Traditional measures may not even apply to the Web, some executives say, because the benefits the Web offers — most notably, the opportunity for users to click right through and buy the advertiser's product — aren't comparable to other media.

But Web publishers want to give advertisers some basis for comparison.

"Advertisers want to be able to understand that their online spend got this reach, and their offline spend got that reach," says Jim Spanfeller, president and CEO of Forbes.com.

Or, as Randall Rothenberg, CEO of the Interactive Advertising Bureau, put it: "Marketers want to know, If I take $10 out of TV and put it into online, am I getting $10-plus back?"

Peter Daboll, a research guru at Yahoo Inc. who holds the title Chief of Insights, acknowledges that it's still a "challenge" to work through the various kinds of online data.

"We're not dealing with a perfect science here," said Daboll, formerly chief executive of comScore. "What we're trying to do with our advertisers is take some of the mystery out of this."

Indeed, advertisers are demanding just that.

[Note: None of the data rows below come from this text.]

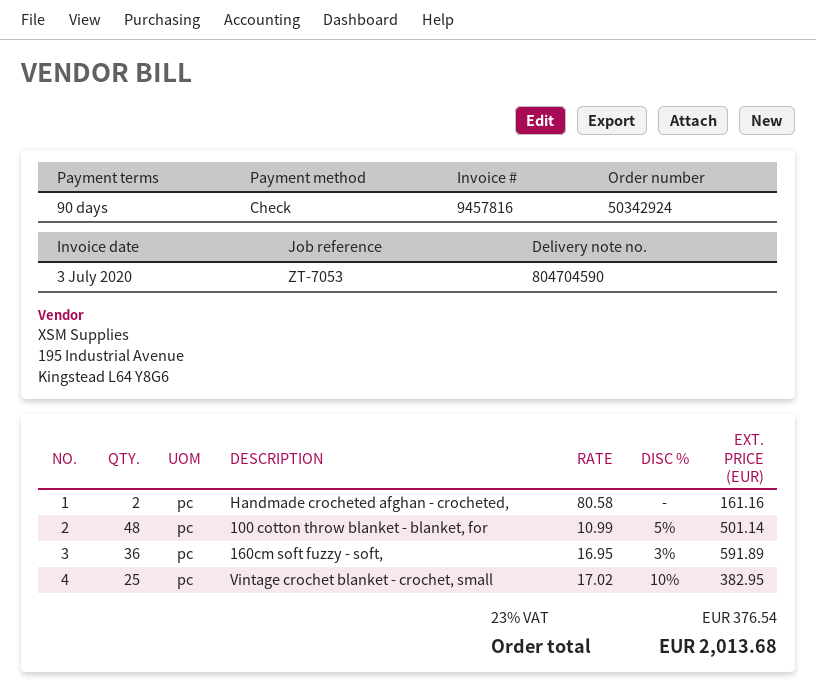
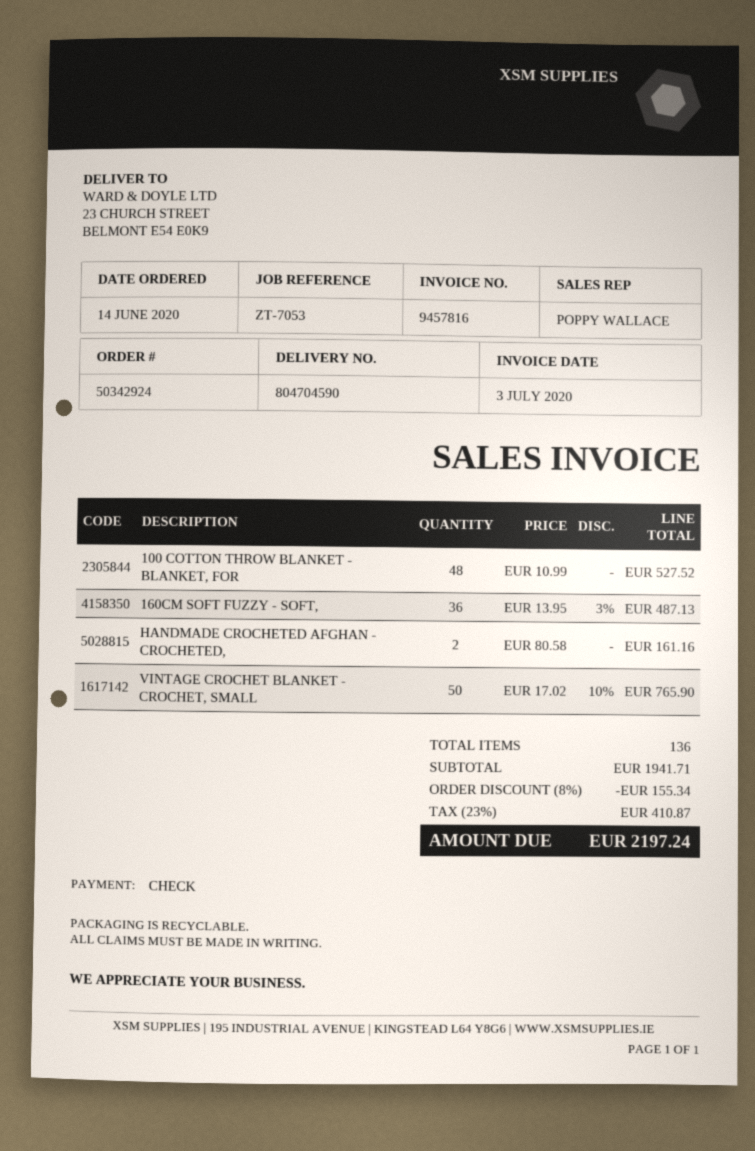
100 cotton throw blanket - blanket, for: 48 x 10.99 - 5% = 501.14 -> 48 x 10.99 = 527.52
160cm soft fuzzy - soft,: 36 x 16.95 - 3% = 591.89 -> 36 x 13.95 - 3% = 487.13
Vintage crochet blanket - crochet, small: 25 x 17.02 - 10% = 382.95 -> 50 x 17.02 - 10% = 765.90
discount: none -> 8% = 155.34
tax: 23% = 376.54 -> 23% = 410.87
total: 2013.68 -> 2197.24

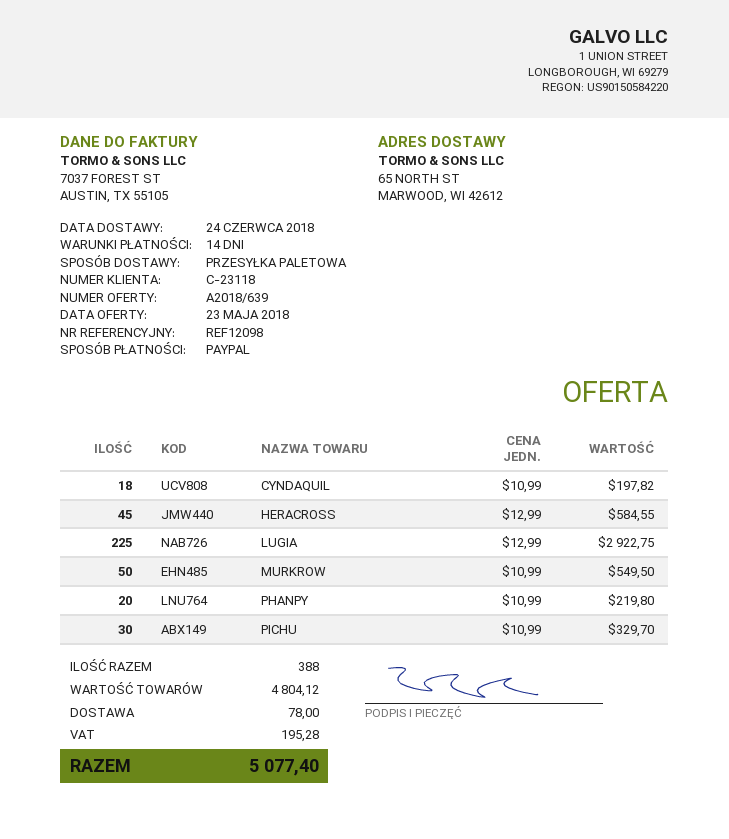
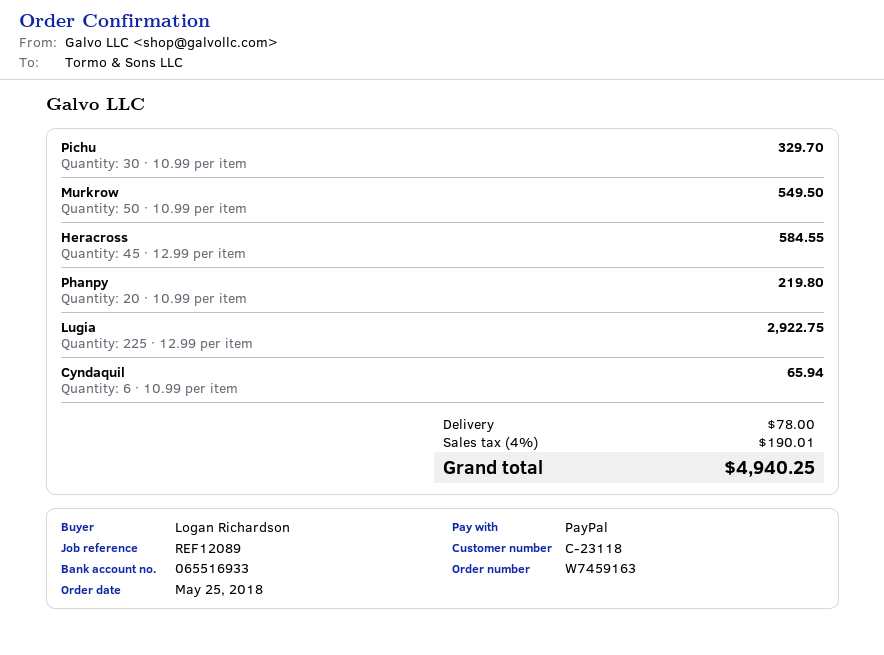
reference: REF12098 -> REF12089
CYNDAQUIL: 18 x 10.99 = 197.82 -> 6 x 10.99 = 65.94
tax: 195.28 -> 190.01
total: 5077.40 -> 4940.25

Bob Liodice, CEO of the Association of National Advertisers, said corporate leaders have been ratcheting up the pressure on marketing departments to justify their ad budgets with hard proof they are generating business.

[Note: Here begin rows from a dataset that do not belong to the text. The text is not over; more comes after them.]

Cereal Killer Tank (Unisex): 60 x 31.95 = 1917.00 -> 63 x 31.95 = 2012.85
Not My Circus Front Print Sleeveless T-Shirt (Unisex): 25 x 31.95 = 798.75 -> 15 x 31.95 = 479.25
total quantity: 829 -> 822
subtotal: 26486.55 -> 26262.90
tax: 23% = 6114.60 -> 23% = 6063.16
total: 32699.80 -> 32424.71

In response, TV broadcasters this fall started counting how many people watch commercials during a show. Radio ratings company Arbitron Inc. is rolling out a new electronic measurement system that uses a portable device to capture what stations people actually hear, instead of what they recall hearing. The system is running in Philadelphia and Houston, with nine more markets to be added in September.

And the outdoor advertising business will replace estimates of vehicle and pedestrian traffic in front of billboards with a measure that takes into account how visible a certain billboard is. The new measure will also include estimates of demographic data, something other media already provide.